Mutations in CTNS are responsible for cystinosis, an autosomal recessive lysosomal storage disease.[2]


The CTNS gene is located on the p arm of human chromosome 17, at position 13.2.[2] It spans base pairs 3,636,468 and 3,661,542, and comprises 12 exons.[2][3]

In 1995, the gene was localized to the short arm of chromosome 17.[4] An international collaborative effort finally succeeded in isolating CTNS by positional cloning in 1998.[2]

The CTNSN323K, CTNSK280R, and CTNSN288K mutations completely stop the movement of CySS out of the lysosome via cystinosin.[2] interestingly, CTNSN323K and CTNSK280R are related to juvenile nephropathic cystinosis while CTNSN288K mutations are found in cases with infantile nephropathic cystinosis.[1]

Tissue distribution

The gene is expressed in the lysosomes of all organs and tissues.[5] Cystinosin has also been found in melanosomes in melanocytes.[6]

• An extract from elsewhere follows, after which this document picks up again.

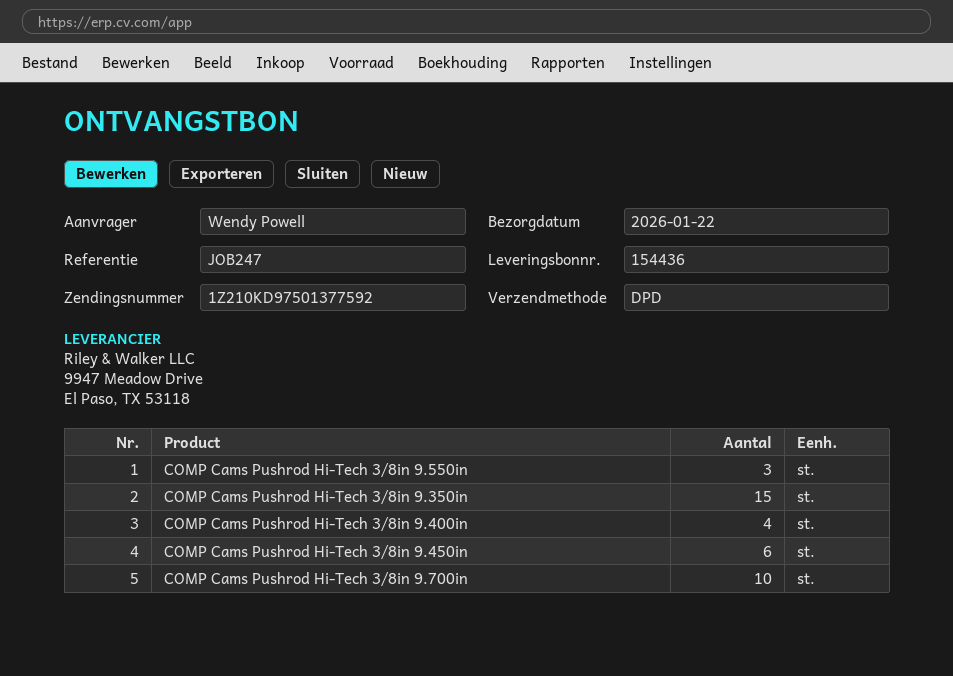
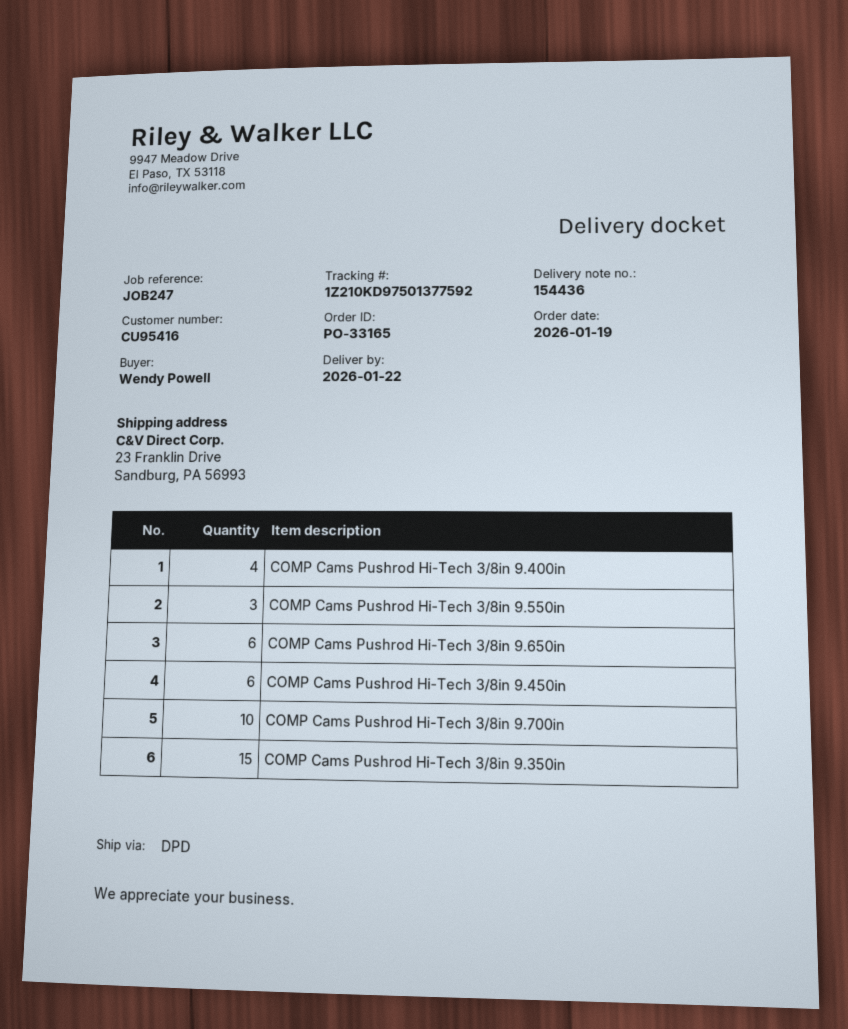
COMP Cams Pushrod Hi-Tech 3/8in 9.650in: none -> 6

Cystinosin is a seven-transmembrane domain receptor embedded in the lysosomal membrane, and is a member of the lysosomal cystine transporter family of transport proteins.[7] It comprises 367 amino acid residues, and has a molecular mass of 41738 Da.[7] Cystinosin has seven N-glycosylation sites in the N-terminus region, spanning a range of 128 amino acid residues.[8]

The receptor also has two sorting motifs; a GYDQL motif in the C-terminus region, and a YFPQA motif, known as the 'PQ loop,' on the fifth inter-transmembrane α-helix moiety.[9]

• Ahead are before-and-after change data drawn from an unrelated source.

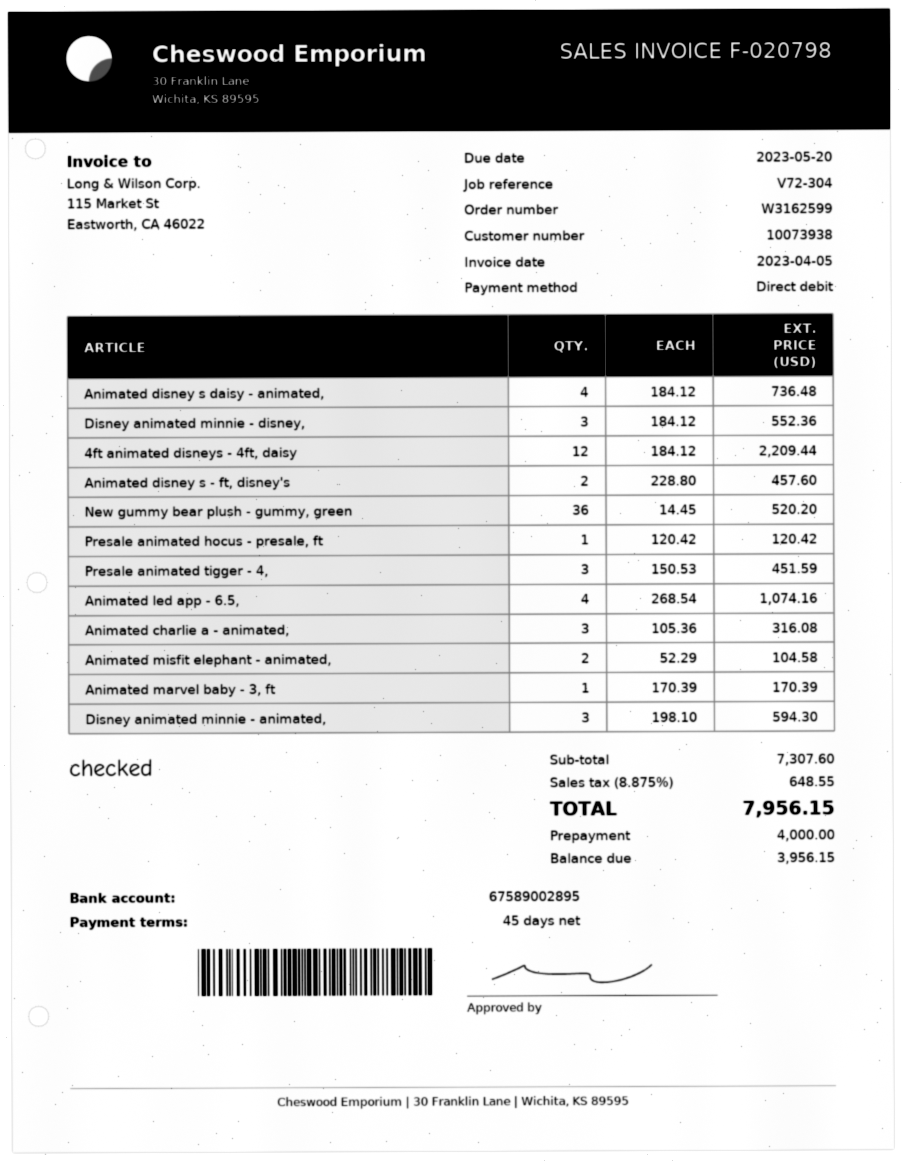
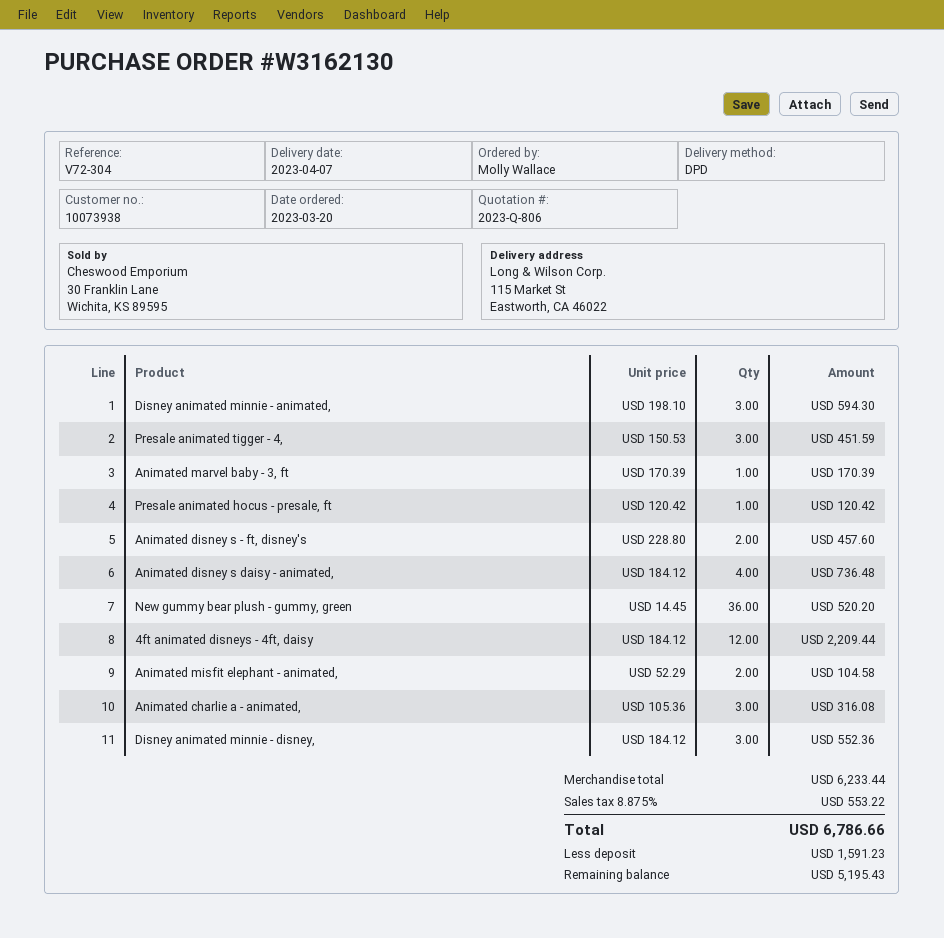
order number: W3162599 -> W3162130
Animated led app - 6.5,: 4 x 268.54 = 1074.16 -> none
subtotal: 7307.60 -> 6233.44
tax: 8.875% = 648.55 -> 8.875% = 553.22
total: 7956.15 -> 6786.66
deposit: 4000.00 -> 1591.23
balance: 3956.15 -> 5195.43

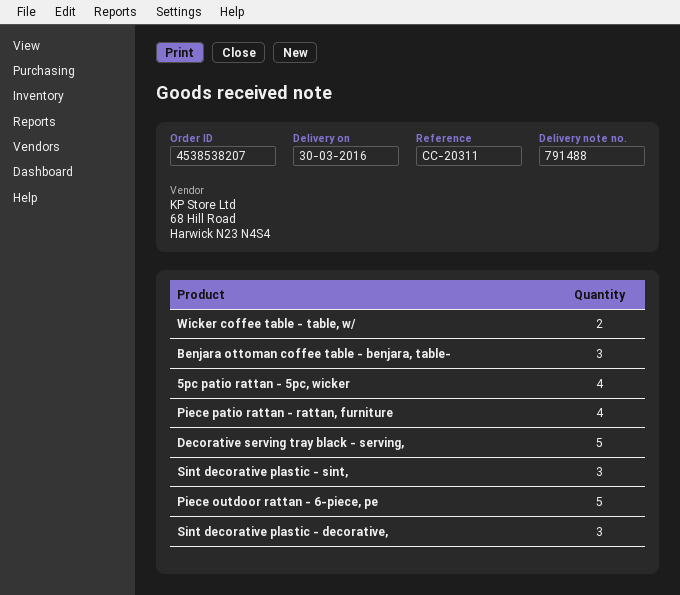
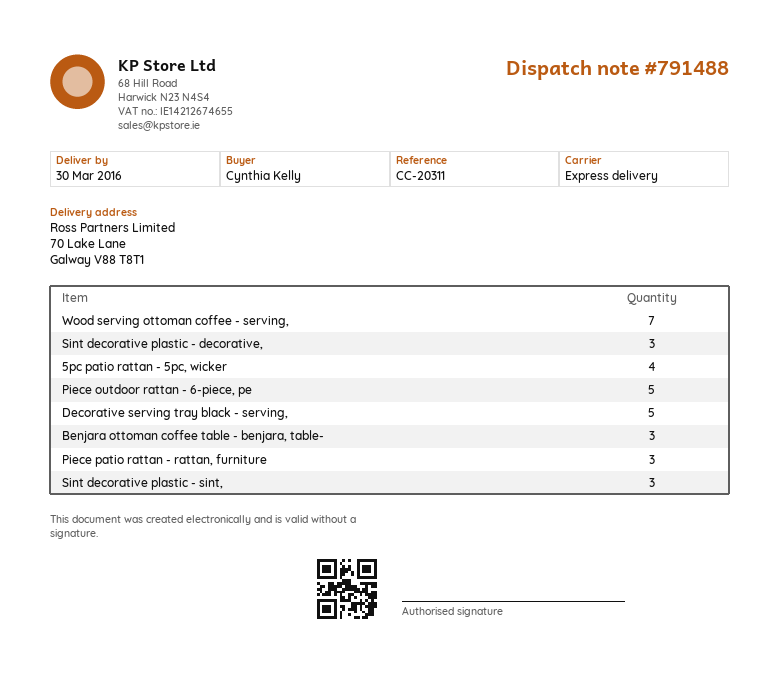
Wicker coffee table - table, w/: 2 -> none
Piece patio rattan - rattan, furniture: 4 -> 3
Wood serving ottoman coffee - serving,: none -> 7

Cystinosin embeds in the lysosomal membrane with the C-terminus region facing the cytosol and the N-terminus region facing the lumen.[10]

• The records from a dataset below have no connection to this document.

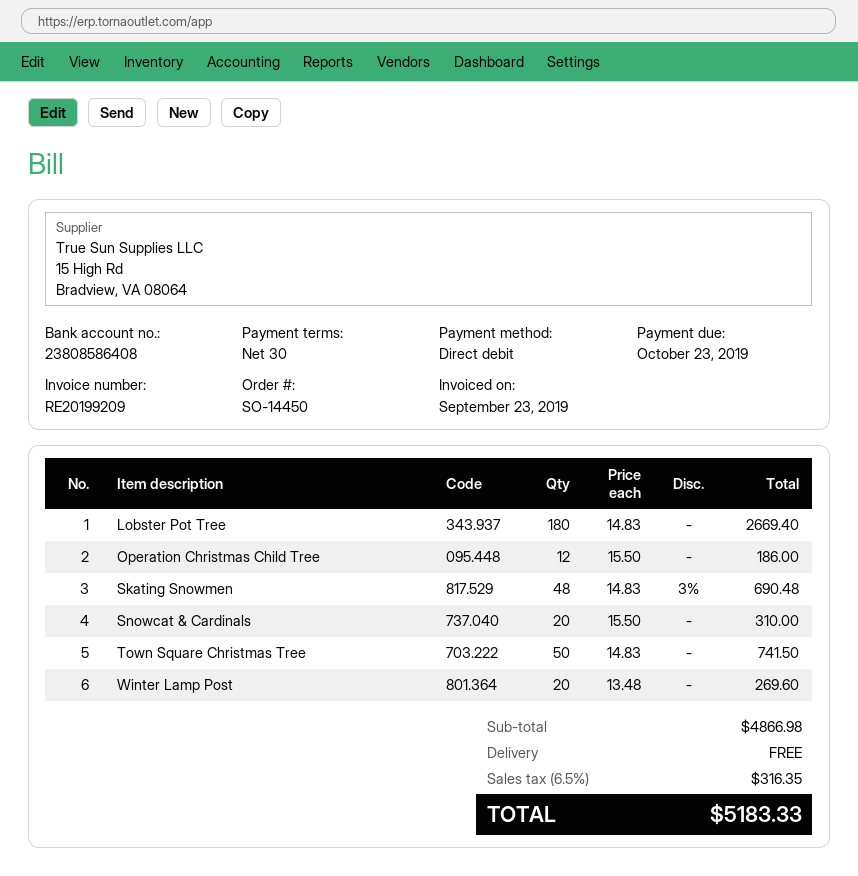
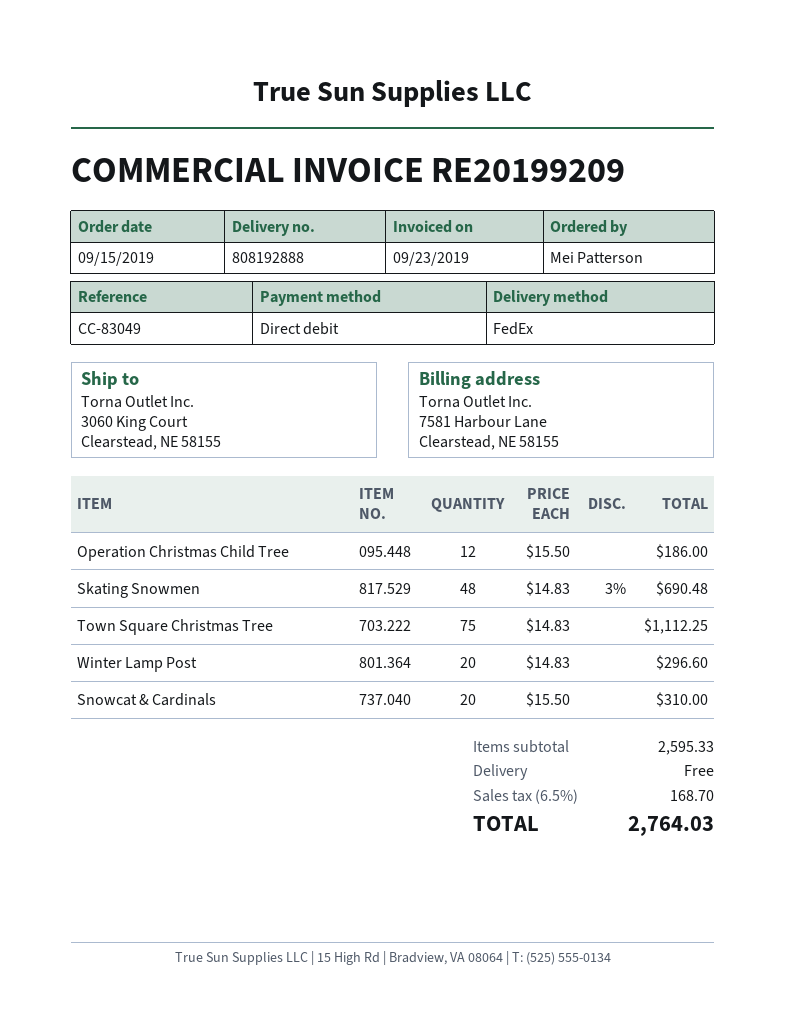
Lobster Pot Tree: 180 x 14.83 = 2669.40 -> none
Town Square Christmas Tree: 50 x 14.83 = 741.50 -> 75 x 14.83 = 1112.25
Winter Lamp Post: 20 x 13.48 = 269.60 -> 20 x 14.83 = 296.60
subtotal: 4866.98 -> 2595.33
tax: 6.5% = 316.35 -> 6.5% = 168.70
total: 5183.33 -> 2764.03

The protein obeys Michaelis-Menton kinetics and has an associated KM of 278 ± 49 μM.[8][11]

The GYDQL and YFPQA motifs on the C-terminal binds cystinosin to the lysosome. Mutations in the GYDQL motif cause a repositioning of cystinosin to being partially on the plasma membrane and partially on the lysosome. Mutations in both GYDQL and YFPQA motifs cause cystinosin to position itself to the plasma membrane instead of lysosomes[10]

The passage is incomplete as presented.